_Assignment_
Pictures aside, each entry has to be returned exactly as it stands.
** Opening Records block **
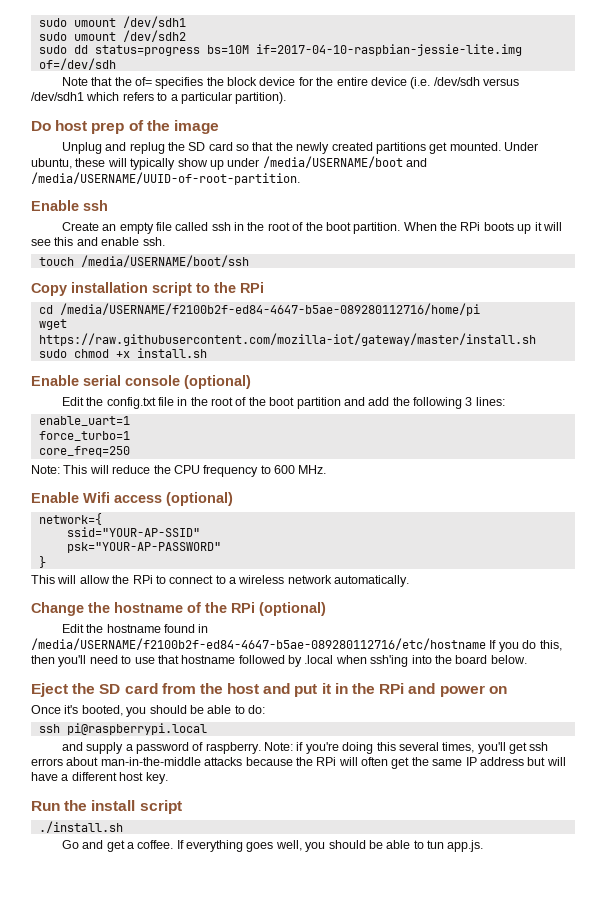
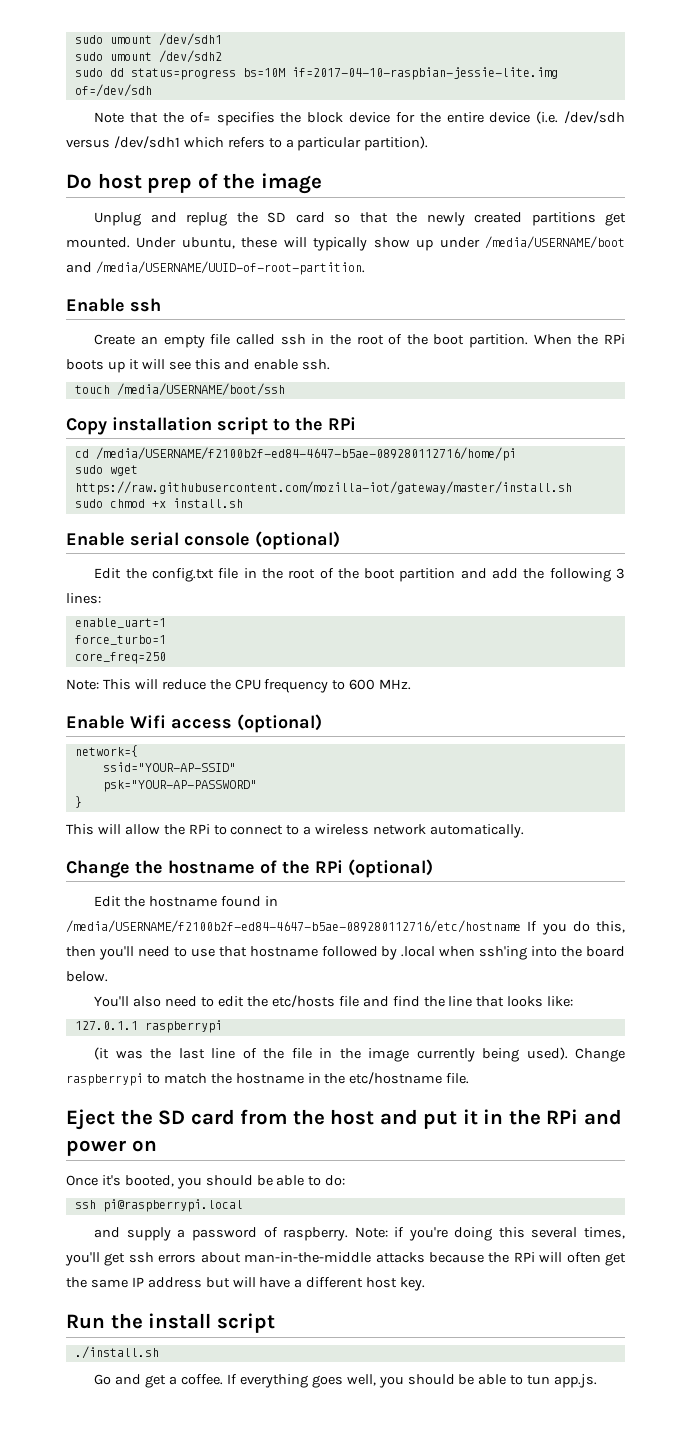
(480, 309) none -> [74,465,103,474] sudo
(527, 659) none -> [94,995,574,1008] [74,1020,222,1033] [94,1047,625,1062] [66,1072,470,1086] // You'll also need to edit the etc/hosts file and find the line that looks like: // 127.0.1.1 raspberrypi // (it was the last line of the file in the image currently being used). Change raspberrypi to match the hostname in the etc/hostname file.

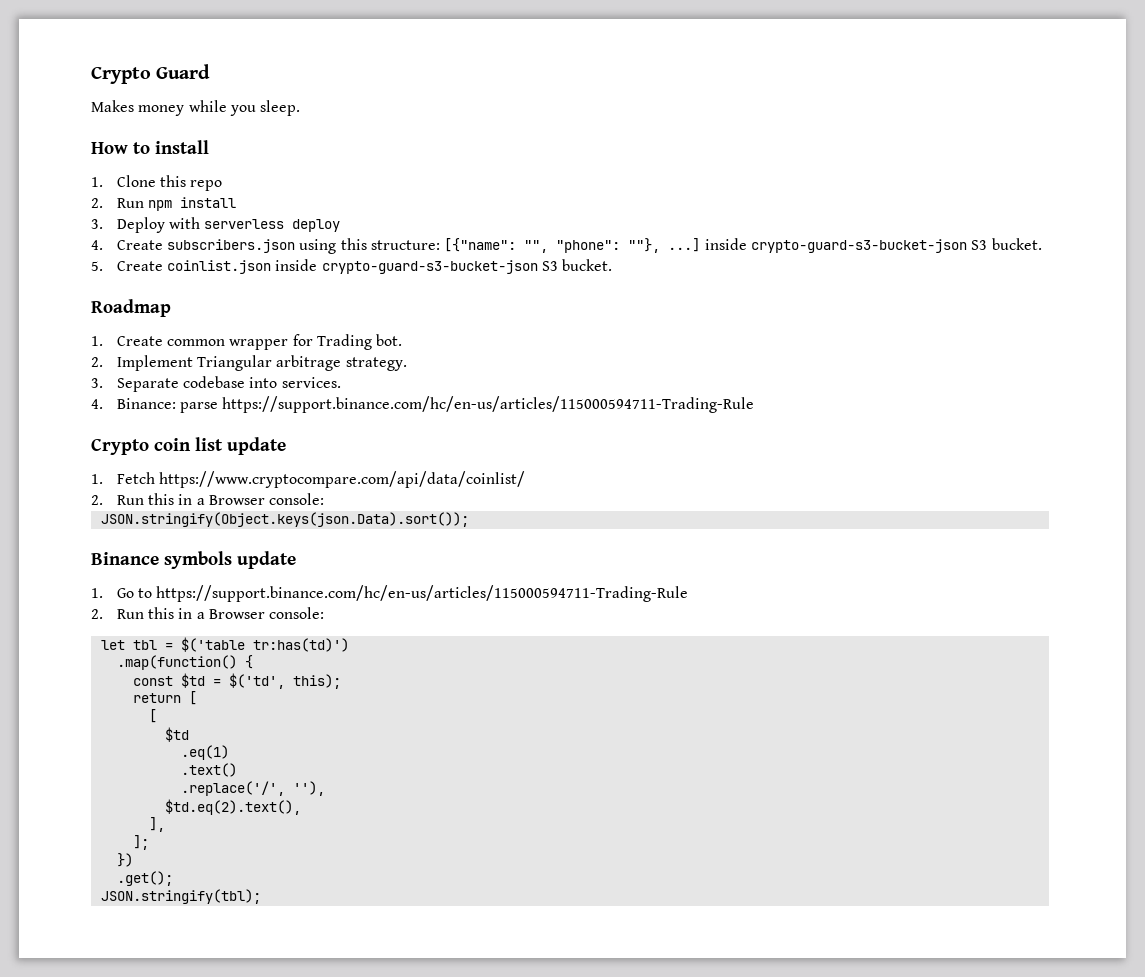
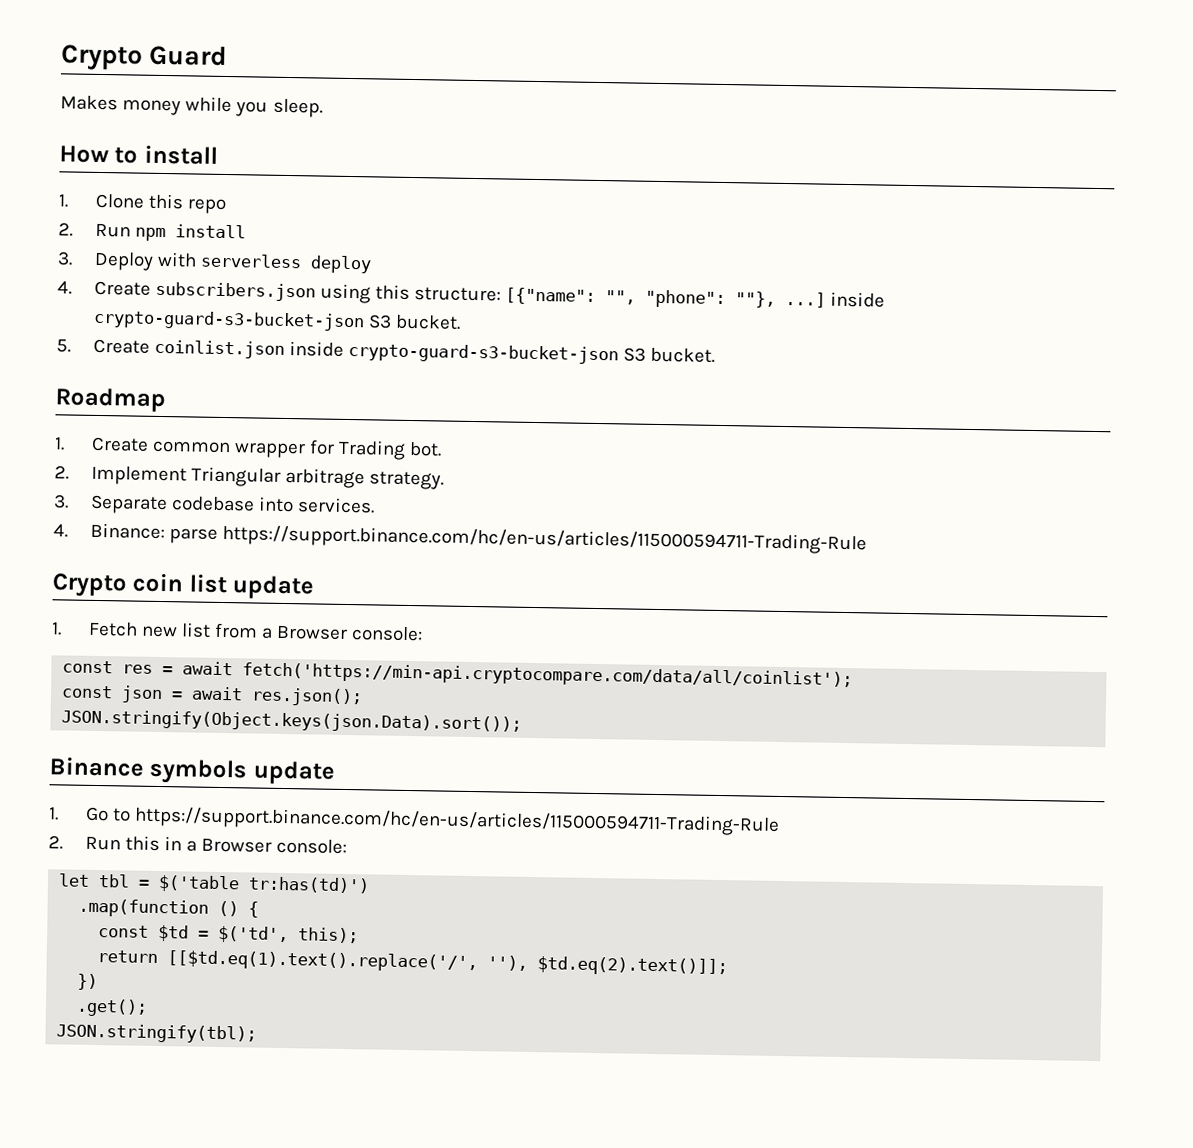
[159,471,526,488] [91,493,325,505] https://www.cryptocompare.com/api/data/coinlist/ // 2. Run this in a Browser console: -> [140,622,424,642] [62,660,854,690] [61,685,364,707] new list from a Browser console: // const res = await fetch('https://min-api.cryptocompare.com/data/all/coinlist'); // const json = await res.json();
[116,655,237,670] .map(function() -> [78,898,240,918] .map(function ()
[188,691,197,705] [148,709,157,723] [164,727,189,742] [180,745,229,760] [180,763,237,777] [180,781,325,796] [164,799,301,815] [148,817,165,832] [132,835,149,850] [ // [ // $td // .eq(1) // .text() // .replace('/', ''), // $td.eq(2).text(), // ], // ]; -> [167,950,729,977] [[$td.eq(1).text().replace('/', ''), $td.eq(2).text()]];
** Closing Records block **
_Answer space_
(480, 309) none -> [74,465,103,474] sudo
(527, 659) none -> [94,995,574,1008] [74,1020,222,1033] [94,1047,625,1062] [66,1072,470,1086] // You'll also need to edit the etc/hosts file and find the line that looks like: // 127.0.1.1 raspberrypi // (it was the last line of the file in the image currently being used). Change raspberrypi to match the hostname in the etc/hostname file.

[159,471,526,488] [91,493,325,505] https://www.cryptocompare.com/api/data/coinlist/ // 2. Run this in a Browser console: -> [140,622,424,642] [62,660,854,690] [61,685,364,707] new list from a Browser console: // const res = await fetch('https://min-api.cryptocompare.com/data/all/coinlist'); // const json = await res.json();
[116,655,237,670] .map(function() -> [78,898,240,918] .map(function ()
[188,691,197,705] [148,709,157,723] [164,727,189,742] [180,745,229,760] [180,763,237,777] [180,781,325,796] [164,799,301,815] [148,817,165,832] [132,835,149,850] [ // [ // $td // .eq(1) // .text() // .replace('/', ''), // $td.eq(2).text(), // ], // ]; -> [167,950,729,977] [[$td.eq(1).text().replace('/', ''), $td.eq(2).text()]];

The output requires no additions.